_What is being asked_
Give again, exactly and without pictures, the lines running from the line with "Ireland UPS Express: 5 for 99.95 -> none" to the end of the records below.

Items from a dataset
------------------------------------

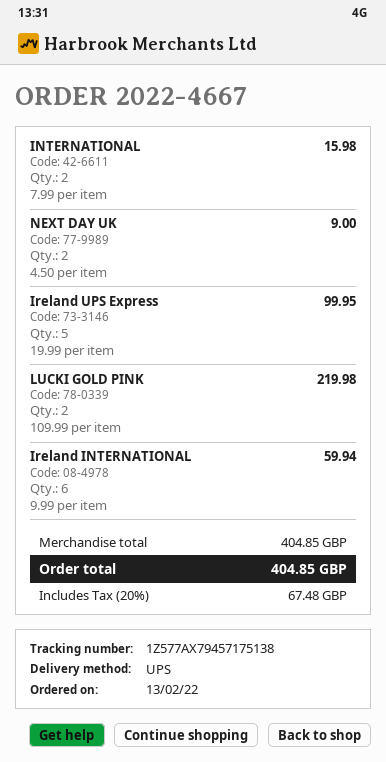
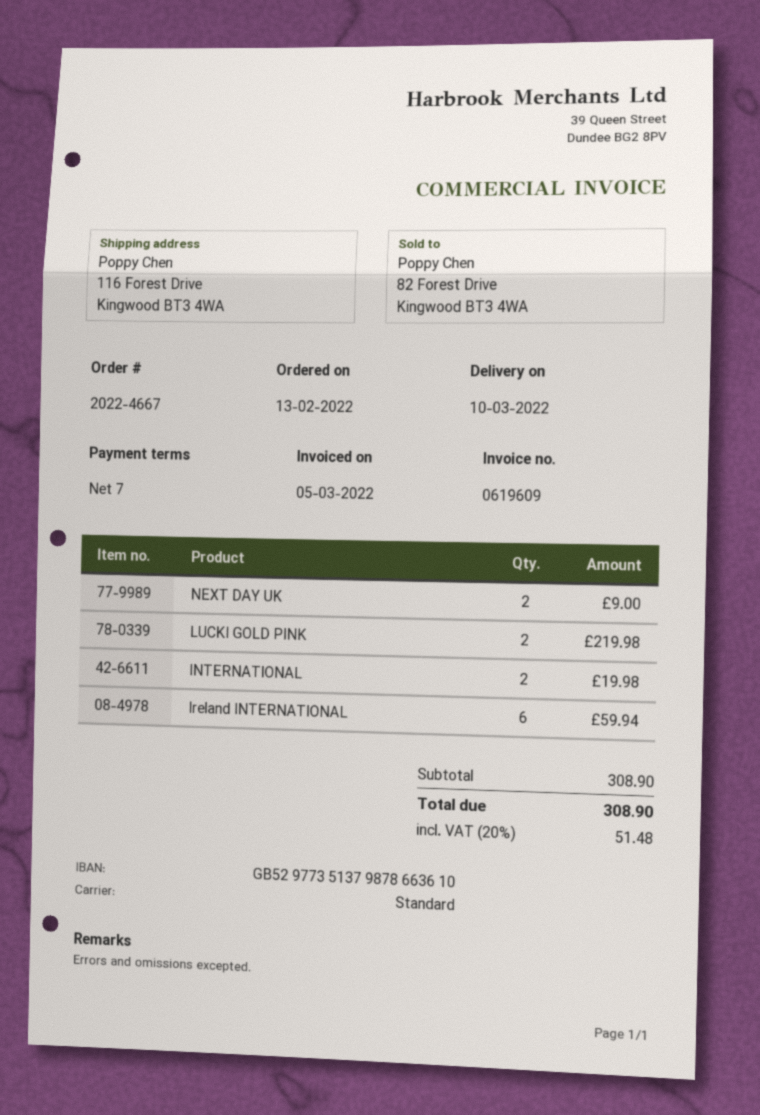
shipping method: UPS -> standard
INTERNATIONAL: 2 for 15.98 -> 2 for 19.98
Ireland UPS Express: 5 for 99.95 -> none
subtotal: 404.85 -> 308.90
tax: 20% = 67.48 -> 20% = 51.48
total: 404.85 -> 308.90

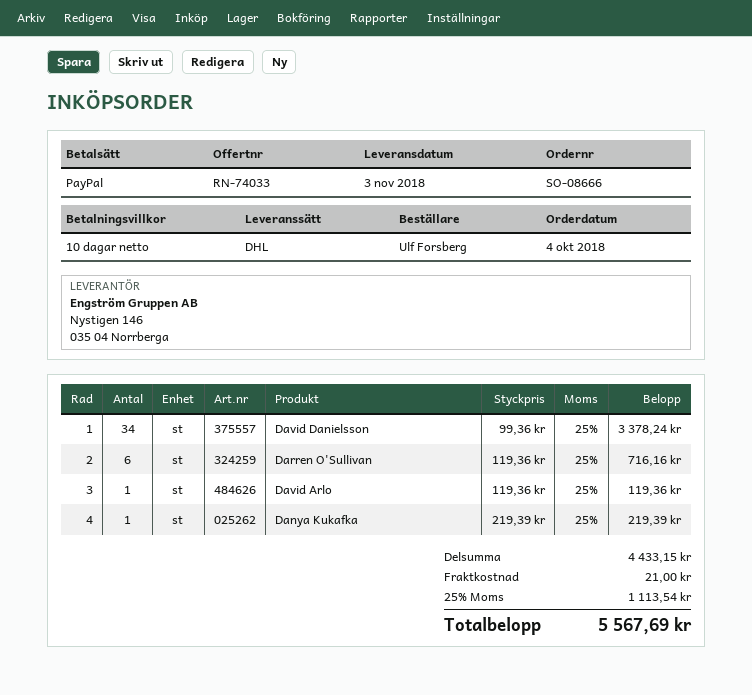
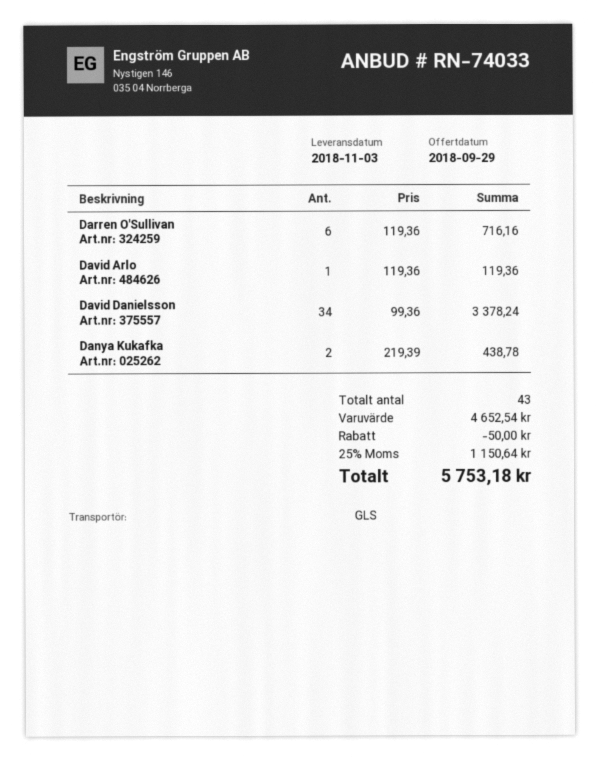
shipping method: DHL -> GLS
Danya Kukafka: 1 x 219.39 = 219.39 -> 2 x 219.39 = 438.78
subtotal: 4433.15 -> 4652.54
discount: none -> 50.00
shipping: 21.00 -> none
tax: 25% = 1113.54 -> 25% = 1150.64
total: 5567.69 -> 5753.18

------------------------------------

_Response_
Ireland UPS Express: 5 for 99.95 -> none
subtotal: 404.85 -> 308.90
tax: 20% = 67.48 -> 20% = 51.48
total: 404.85 -> 308.90

shipping method: DHL -> GLS
Danya Kukafka: 1 x 219.39 = 219.39 -> 2 x 219.39 = 438.78
subtotal: 4433.15 -> 4652.54
discount: none -> 50.00
shipping: 21.00 -> none
tax: 25% = 1113.54 -> 25% = 1150.64
total: 5567.69 -> 5753.18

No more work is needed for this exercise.